I’d regularly make my covert rounds through the apartment, beginning in the living room, where I’d climb up on the long, deep, velvety sofa and quietly lift the lid off a porcelain box on the gilded, mirror-topped table.

Following my greedy reflection in the mottled, gold looking glass. 

Seeing no signs of remorse for more than my fill of butterscotch and Bulls-Eyes.

Circumnavigating the well-vacuumed wall-to-wall that day, I scanned the living room horizon for a glimmer of red, green, gold, or silver wrappers through thick, crystal candy dishes.

And was not disappointed.

Halloween and the other less candy-related holidays were coming and Nonnie’s larder was especially bountiful.

Sugarful.

Hopped up on sweets and the even sweeter taste of pedal-powered independence, it’s little wonder why, when Nonnie told me she had something to give me for my birthday and showed me a beautiful, porcelain doll, I wanted to take possession of it.

Immediately.

Nonnie refused, at first, insisting that she bring it to Aunt Ar and Uncle John’s when she and Papa came later. But as an obvious and well-chosen favorite, my sugar-induced swagger won her over and she wrapped the doll in an old towel, put it in a thick, white plastic bag and handed it to me.

Hesitating.

Frowning.

She followed us out the apartment door.

Her tiny, slippered feet shuffling at my heels all the way to the elevator.

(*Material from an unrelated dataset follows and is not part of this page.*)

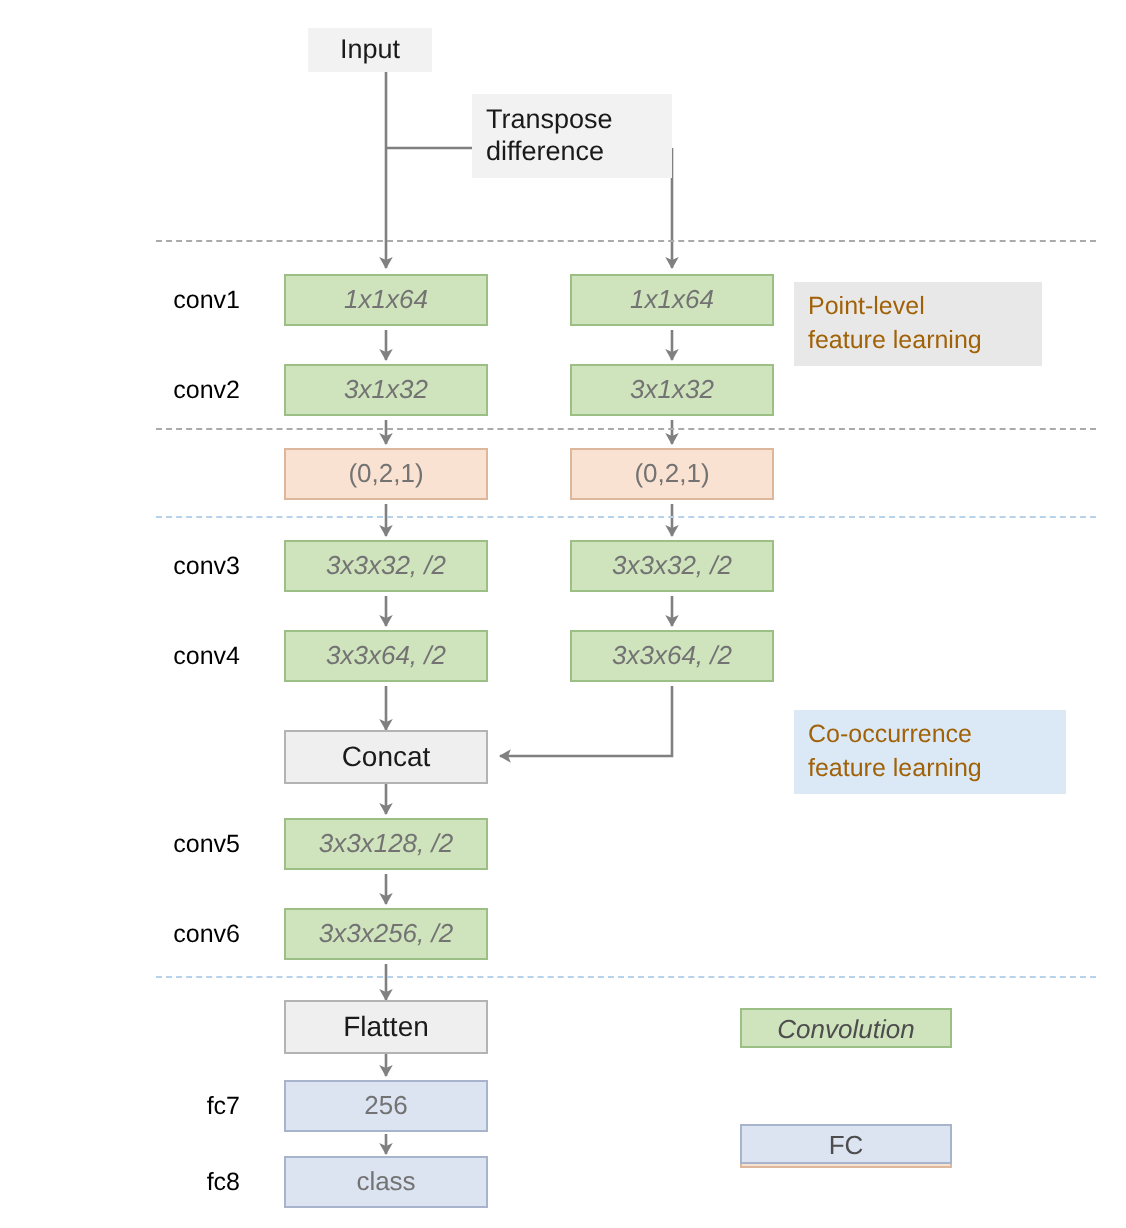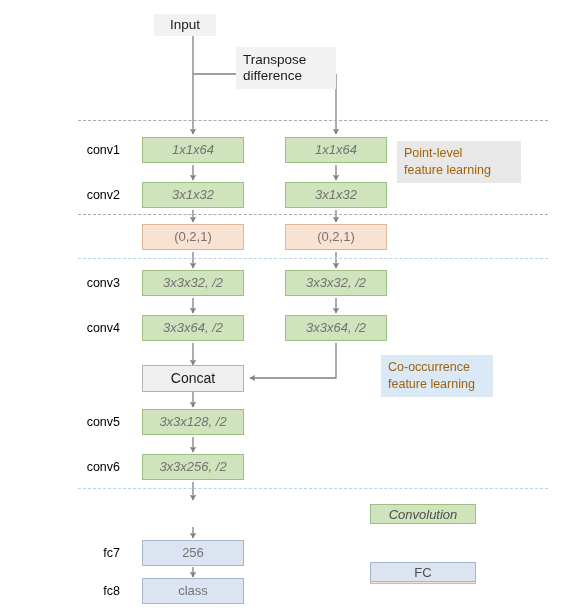"Co-occurrence" div.annot { left: 381px -> 397px; width: 112px -> 136px }
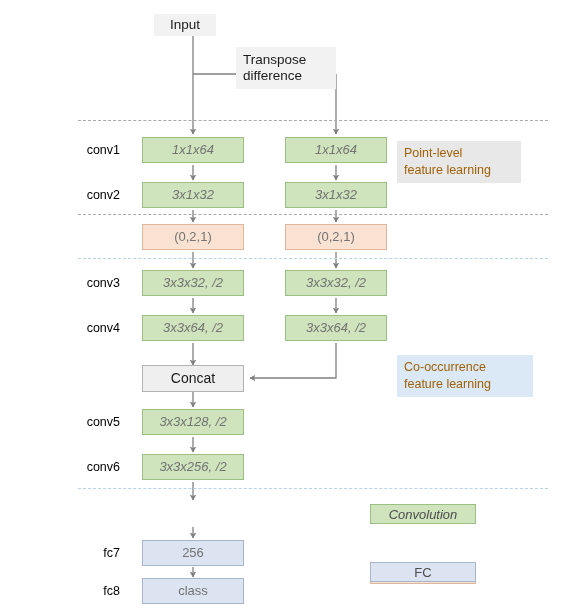"Flatten" div.node { html: none -> <div>Flatten</div> }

As the automatic door glided shut, I hugged the plastic bag and lowered my eyes to the now descending floor, avoiding Nonnie’s last pleading look.

Knowing she’d likely be watching from her living room window three stories up, I very carefully placed the reluctantly released gift into the metal basket of the borrowed bike, grabbed a handlebar and, with what I determined to be an air of rogue nonchalance, attempted to kick my leg OVER the center bar that boys have on their bikes for no apparent reason.

I fell short.

Knocking the bike on its side.

Spilling the fragile contents of the basket.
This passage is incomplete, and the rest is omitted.